Th1 type immune responses have previously been demonstrated to be important for the induction of G6PI‐induced arthritis 58 and neutralization of IFN‐γ inhibits arthritis in proteoglycan‐induced arthritis (PGIA) 59, 60. Recently, the formation of neutrophil extracellular traps (NETs) was shown to induce expansion of Th1 cells and accelerate the onset of CIA in mice 61. Interestingly, pristane has been shown to be a potent inducer of NETs 62, suggesting that NETs could serve as an inducer of Th1 immunity in PIA. Th1 mediated immunity may also be relevant in early RA; studies have demonstrated that the preclinical phase of RA is dominated by Th1‐associated cytokines and chemokines (IFN‐γ, IL‐12, and CXCL10) 63, 64. Moreover, lymph node biopsies taken from individuals with an increased RA‐risk (that is, IgM‐RF and/or ACPA positive individuals with arthralgia but without any evidence of arthritis) and from patients with early RA showed elevated levels of T cells with a Th1 profile (CXCR3+ CCR6− CCR4−) as compared to healthy controls, whereas no such differences were found for T cells with a Th17 or Th2 profile 65. In established RA, however, the presence of Th1 cells seems to be associated with disease protection rather than exacerbation.
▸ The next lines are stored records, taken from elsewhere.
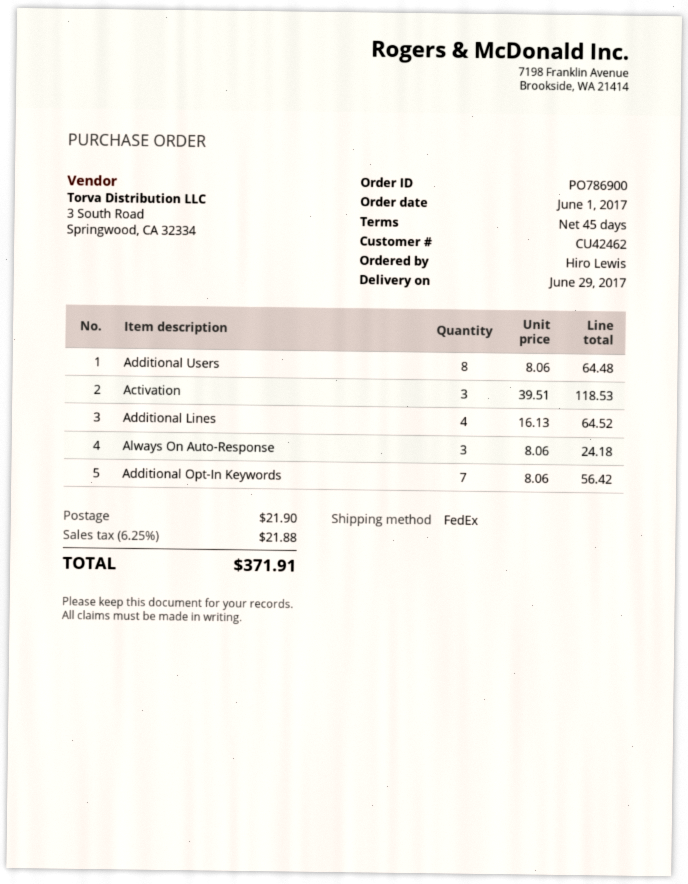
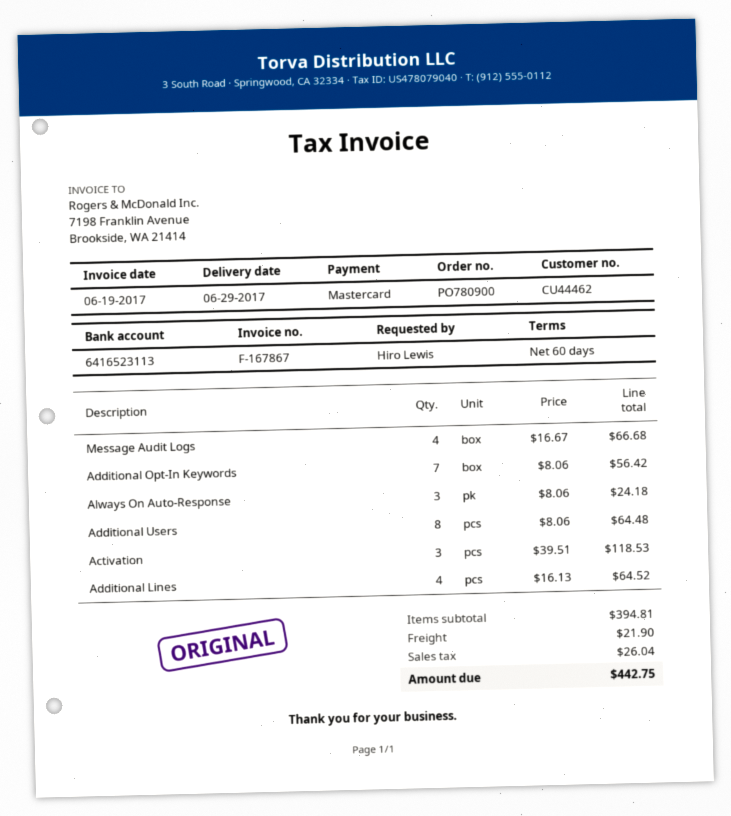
order number: PO786900 -> PO780900
payment terms: 45 days -> 60 days
customer number: CU42462 -> CU44462
Message Audit Logs: none -> 4 x 16.67 = 66.68
tax: 21.88 -> 26.04
total: 371.91 -> 442.75

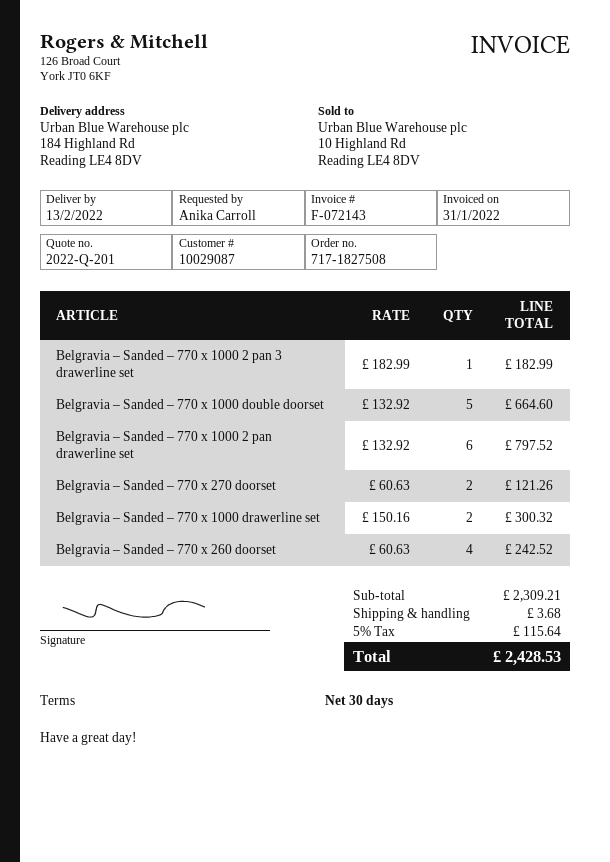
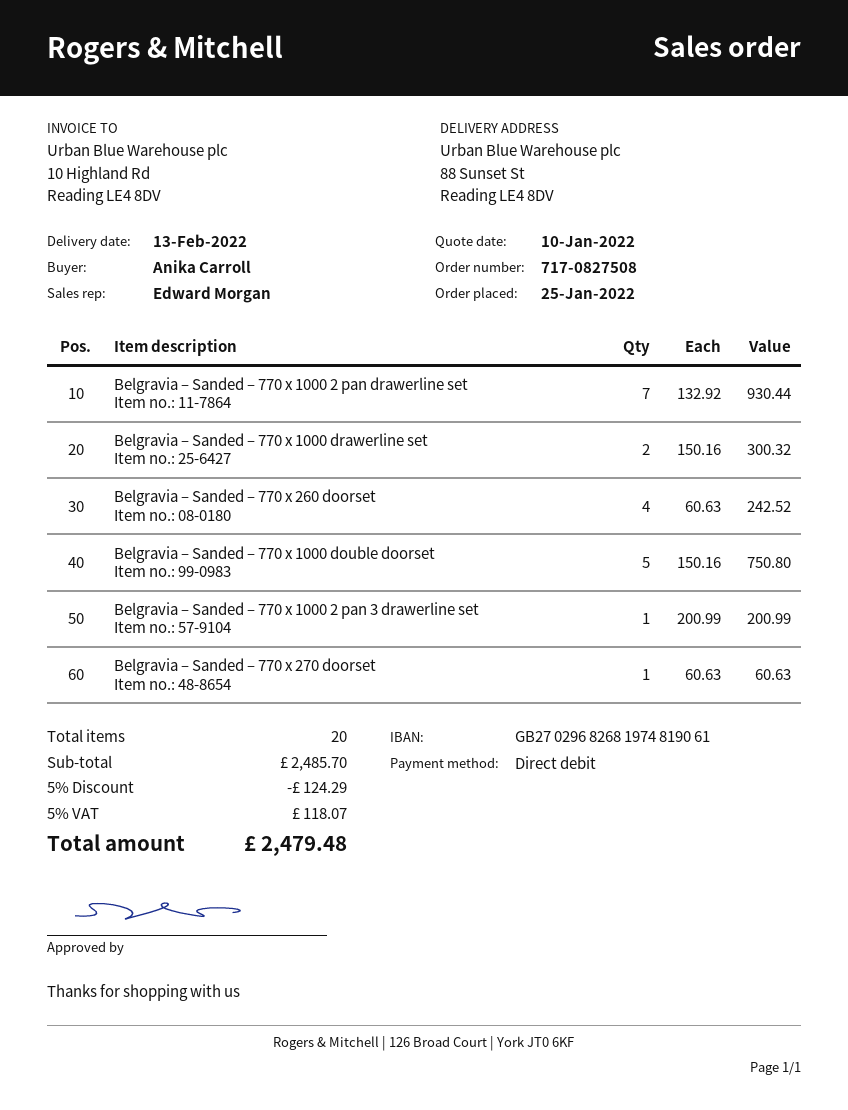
order number: 717-1827508 -> 717-0827508
ship to: 184 Highland Rd, Reading LE4 8DV -> 88 Sunset St, Reading LE4 8DV
Belgravia – Sanded – 770 x 1000 2 pan 3 drawerline set: 1 x 182.99 = 182.99 -> 1 x 200.99 = 200.99
Belgravia – Sanded – 770 x 1000 double doorset: 5 x 132.92 = 664.60 -> 5 x 150.16 = 750.80
Belgravia – Sanded – 770 x 1000 2 pan drawerline set: 6 x 132.92 = 797.52 -> 7 x 132.92 = 930.44
Belgravia – Sanded – 770 x 270 doorset: 2 x 60.63 = 121.26 -> 1 x 60.63 = 60.63
subtotal: 2309.21 -> 2485.70
discount: none -> 5% = 124.29
shipping: 3.68 -> none
tax: 5% = 115.64 -> 5% = 118.07
total: 2428.53 -> 2479.48

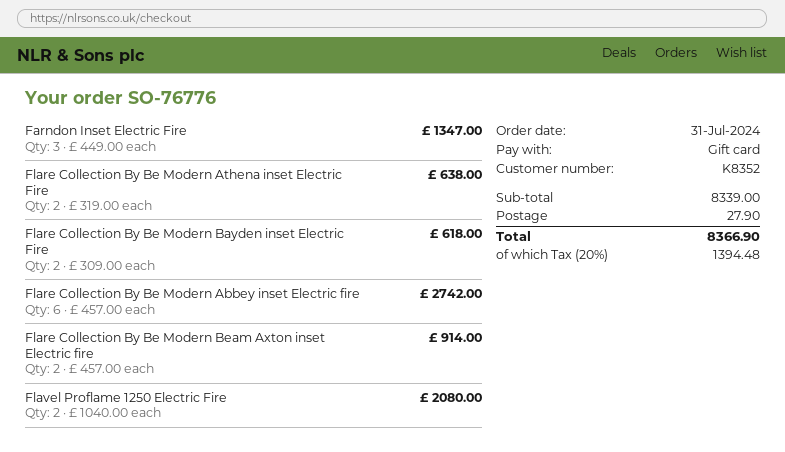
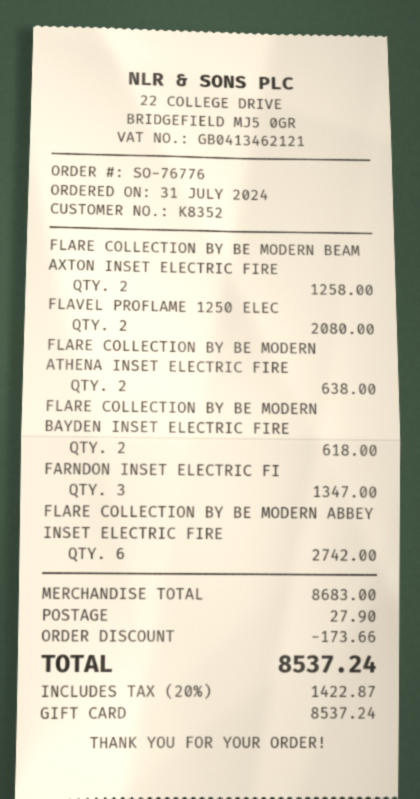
Flare Collection By Be Modern Beam Axton inset Electric fire: 2 for 914.00 -> 2 for 1258.00
subtotal: 8339.00 -> 8683.00
discount: none -> 173.66
tax: 20% = 1394.48 -> 20% = 1422.87
total: 8366.90 -> 8537.24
Likewise, in the PGIA model, IFN‐γ deficient mice eventually succumb to severe arthritis, probably as a result of increasing IL‐17 levels 59. In PIA, DA.1HR10 rats develop the same severe chronic arthritis as non‐congenic DA rats 15, which is consistent with the finding here that the onset of disease marks the transition from an IFN‐γ to an IL‐17 dependent disease. Whether Th17 cells are the primary source of IL‐17 in established PIA remains to be determined. Unpublished findings from our lab show that both IL‐17 and T cells are important for the perpetuation of late‐stage chronic PIA, suggesting that Th17 cells may play a specific role in the transition to chronic disease (J.T., S.H., and R.H., unpublished results). This would be consistent with the notion that synovial infiltration of Th17 cells may play a specific role in the transition from acute synovitis to chronic inflammation in RA 49, 66.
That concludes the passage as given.